- Task to complete
Copy every record word for word. The images stay behind.
(Input data begins)
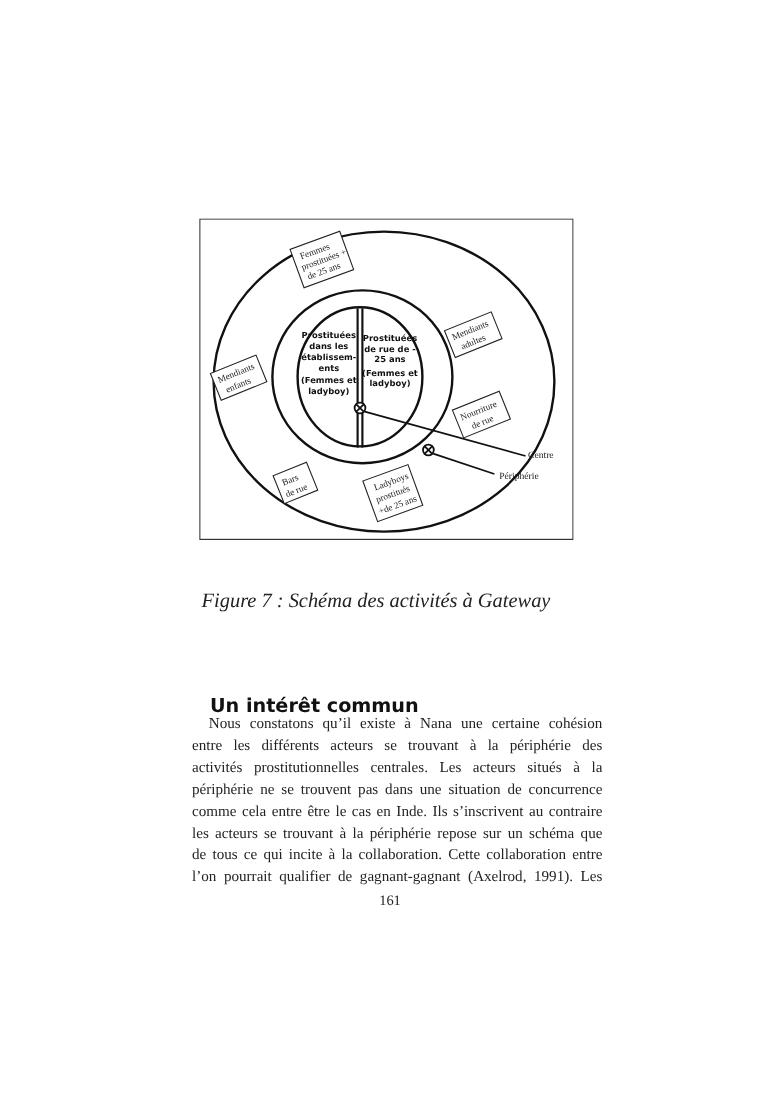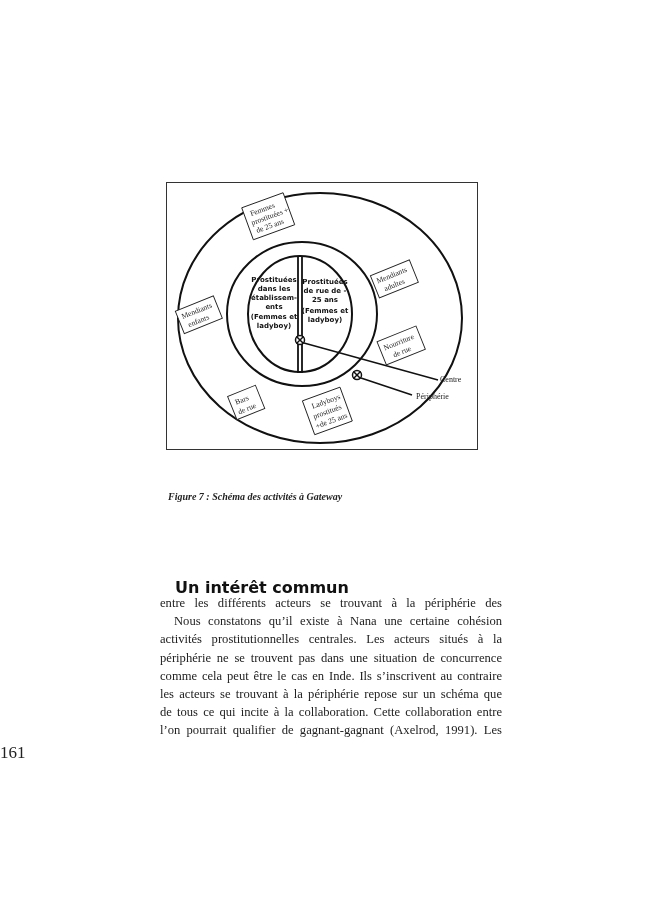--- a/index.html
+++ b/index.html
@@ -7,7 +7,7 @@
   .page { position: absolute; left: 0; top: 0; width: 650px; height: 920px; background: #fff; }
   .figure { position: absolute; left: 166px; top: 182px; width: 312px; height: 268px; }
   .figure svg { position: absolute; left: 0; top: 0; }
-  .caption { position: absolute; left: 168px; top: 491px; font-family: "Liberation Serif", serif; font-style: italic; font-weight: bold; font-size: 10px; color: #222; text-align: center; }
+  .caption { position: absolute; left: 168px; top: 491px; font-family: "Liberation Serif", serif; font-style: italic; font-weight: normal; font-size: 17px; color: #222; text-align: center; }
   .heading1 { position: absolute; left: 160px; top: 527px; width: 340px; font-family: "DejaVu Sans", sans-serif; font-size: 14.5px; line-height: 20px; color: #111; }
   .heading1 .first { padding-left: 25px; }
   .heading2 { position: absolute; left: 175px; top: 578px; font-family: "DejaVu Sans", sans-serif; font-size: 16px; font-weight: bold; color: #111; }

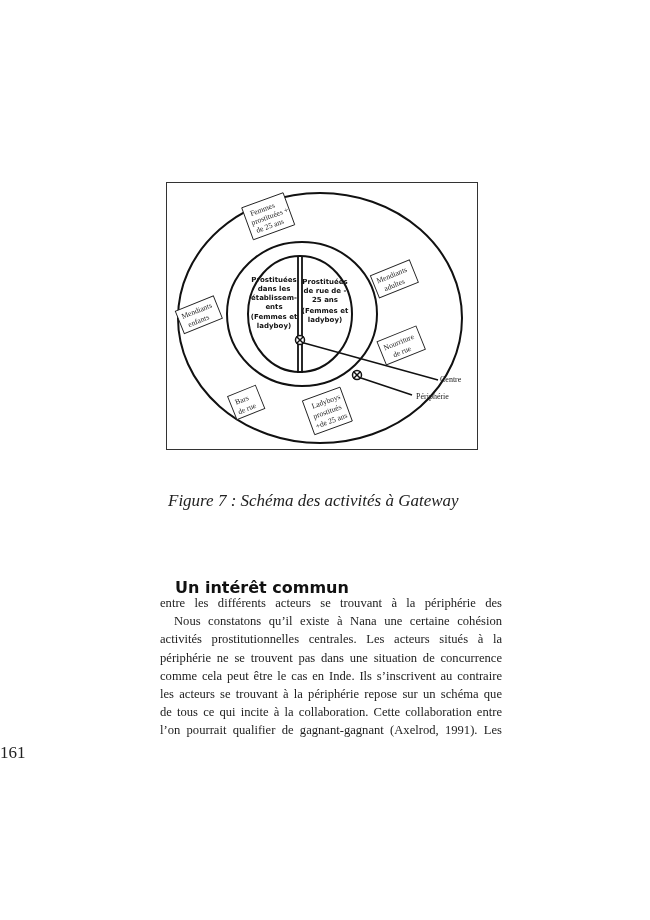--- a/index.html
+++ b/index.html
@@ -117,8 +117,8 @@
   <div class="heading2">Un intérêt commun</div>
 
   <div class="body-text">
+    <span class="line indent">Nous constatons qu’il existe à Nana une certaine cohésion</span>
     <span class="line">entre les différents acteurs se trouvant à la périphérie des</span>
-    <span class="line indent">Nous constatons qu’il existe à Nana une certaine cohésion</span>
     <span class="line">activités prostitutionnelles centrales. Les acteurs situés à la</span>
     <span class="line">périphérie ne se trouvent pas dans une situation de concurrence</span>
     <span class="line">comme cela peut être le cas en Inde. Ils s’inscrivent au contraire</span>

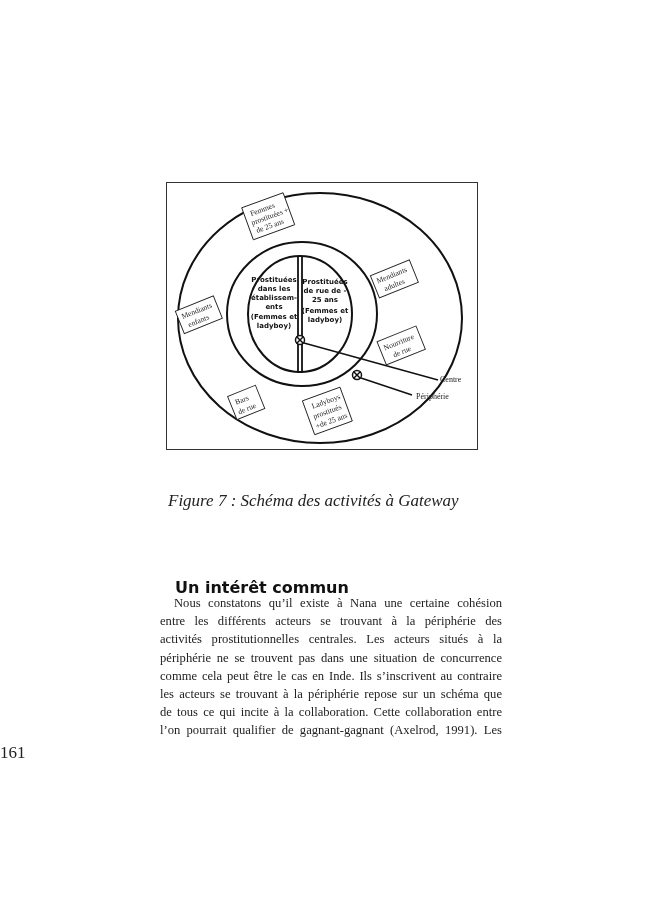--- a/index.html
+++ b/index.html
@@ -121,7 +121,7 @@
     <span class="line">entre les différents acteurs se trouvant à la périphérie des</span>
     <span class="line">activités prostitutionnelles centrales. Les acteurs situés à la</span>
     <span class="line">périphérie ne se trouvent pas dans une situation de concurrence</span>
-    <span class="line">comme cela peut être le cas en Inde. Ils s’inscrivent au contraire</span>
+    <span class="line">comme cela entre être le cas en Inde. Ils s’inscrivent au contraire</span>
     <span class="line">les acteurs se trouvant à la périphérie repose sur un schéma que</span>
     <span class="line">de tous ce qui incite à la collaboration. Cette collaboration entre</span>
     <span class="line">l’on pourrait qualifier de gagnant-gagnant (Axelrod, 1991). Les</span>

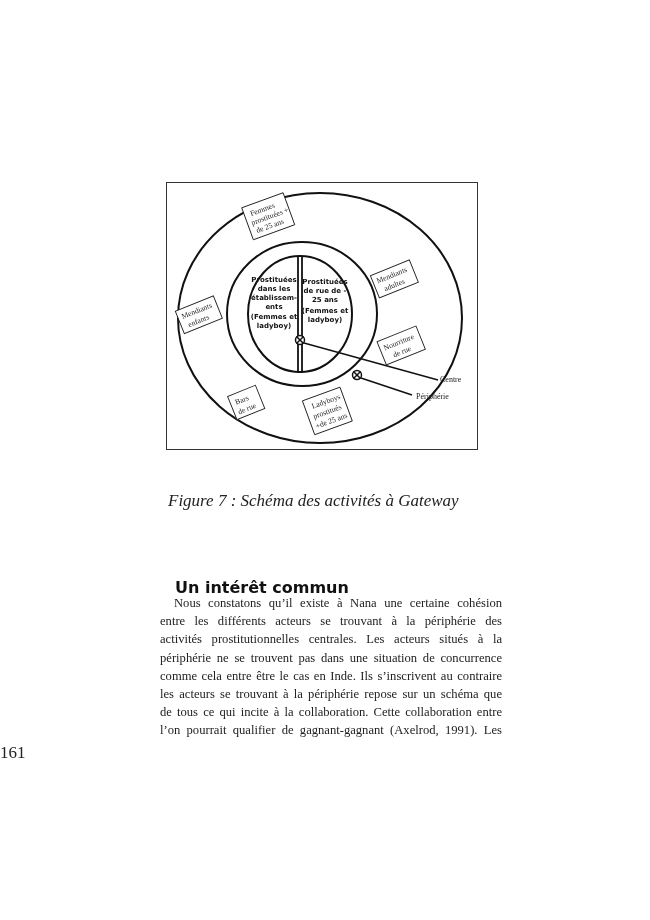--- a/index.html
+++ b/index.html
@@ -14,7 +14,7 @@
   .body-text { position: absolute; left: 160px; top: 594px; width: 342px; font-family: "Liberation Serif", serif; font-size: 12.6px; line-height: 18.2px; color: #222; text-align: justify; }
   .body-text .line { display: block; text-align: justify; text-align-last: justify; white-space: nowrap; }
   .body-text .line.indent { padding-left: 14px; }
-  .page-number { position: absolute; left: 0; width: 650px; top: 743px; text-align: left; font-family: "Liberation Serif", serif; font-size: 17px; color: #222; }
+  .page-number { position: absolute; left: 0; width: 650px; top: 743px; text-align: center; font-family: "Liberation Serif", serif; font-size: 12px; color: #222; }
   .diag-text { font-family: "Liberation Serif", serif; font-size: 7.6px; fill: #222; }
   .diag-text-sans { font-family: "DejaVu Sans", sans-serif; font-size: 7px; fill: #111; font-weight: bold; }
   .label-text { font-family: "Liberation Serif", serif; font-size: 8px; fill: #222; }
(Input data ends)
- Task answer
--- a/index.html
+++ b/index.html
@@ -7,7 +7,7 @@
   .page { position: absolute; left: 0; top: 0; width: 650px; height: 920px; background: #fff; }
   .figure { position: absolute; left: 166px; top: 182px; width: 312px; height: 268px; }
   .figure svg { position: absolute; left: 0; top: 0; }
-  .caption { position: absolute; left: 168px; top: 491px; font-family: "Liberation Serif", serif; font-style: italic; font-weight: bold; font-size: 10px; color: #222; text-align: center; }
+  .caption { position: absolute; left: 168px; top: 491px; font-family: "Liberation Serif", serif; font-style: italic; font-weight: normal; font-size: 17px; color: #222; text-align: center; }
   .heading1 { position: absolute; left: 160px; top: 527px; width: 340px; font-family: "DejaVu Sans", sans-serif; font-size: 14.5px; line-height: 20px; color: #111; }
   .heading1 .first { padding-left: 25px; }
   .heading2 { position: absolute; left: 175px; top: 578px; font-family: "DejaVu Sans", sans-serif; font-size: 16px; font-weight: bold; color: #111; }

--- a/index.html
+++ b/index.html
@@ -117,8 +117,8 @@
   <div class="heading2">Un intérêt commun</div>
 
   <div class="body-text">
+    <span class="line indent">Nous constatons qu’il existe à Nana une certaine cohésion</span>
     <span class="line">entre les différents acteurs se trouvant à la périphérie des</span>
-    <span class="line indent">Nous constatons qu’il existe à Nana une certaine cohésion</span>
     <span class="line">activités prostitutionnelles centrales. Les acteurs situés à la</span>
     <span class="line">périphérie ne se trouvent pas dans une situation de concurrence</span>
     <span class="line">comme cela peut être le cas en Inde. Ils s’inscrivent au contraire</span>

--- a/index.html
+++ b/index.html
@@ -121,7 +121,7 @@
     <span class="line">entre les différents acteurs se trouvant à la périphérie des</span>
     <span class="line">activités prostitutionnelles centrales. Les acteurs situés à la</span>
     <span class="line">périphérie ne se trouvent pas dans une situation de concurrence</span>
-    <span class="line">comme cela peut être le cas en Inde. Ils s’inscrivent au contraire</span>
+    <span class="line">comme cela entre être le cas en Inde. Ils s’inscrivent au contraire</span>
     <span class="line">les acteurs se trouvant à la périphérie repose sur un schéma que</span>
     <span class="line">de tous ce qui incite à la collaboration. Cette collaboration entre</span>
     <span class="line">l’on pourrait qualifier de gagnant-gagnant (Axelrod, 1991). Les</span>

--- a/index.html
+++ b/index.html
@@ -14,7 +14,7 @@
   .body-text { position: absolute; left: 160px; top: 594px; width: 342px; font-family: "Liberation Serif", serif; font-size: 12.6px; line-height: 18.2px; color: #222; text-align: justify; }
   .body-text .line { display: block; text-align: justify; text-align-last: justify; white-space: nowrap; }
   .body-text .line.indent { padding-left: 14px; }
-  .page-number { position: absolute; left: 0; width: 650px; top: 743px; text-align: left; font-family: "Liberation Serif", serif; font-size: 17px; color: #222; }
+  .page-number { position: absolute; left: 0; width: 650px; top: 743px; text-align: center; font-family: "Liberation Serif", serif; font-size: 12px; color: #222; }
   .diag-text { font-family: "Liberation Serif", serif; font-size: 7.6px; fill: #222; }
   .diag-text-sans { font-family: "DejaVu Sans", sans-serif; font-size: 7px; fill: #111; font-weight: bold; }
   .label-text { font-family: "Liberation Serif", serif; font-size: 8px; fill: #222; }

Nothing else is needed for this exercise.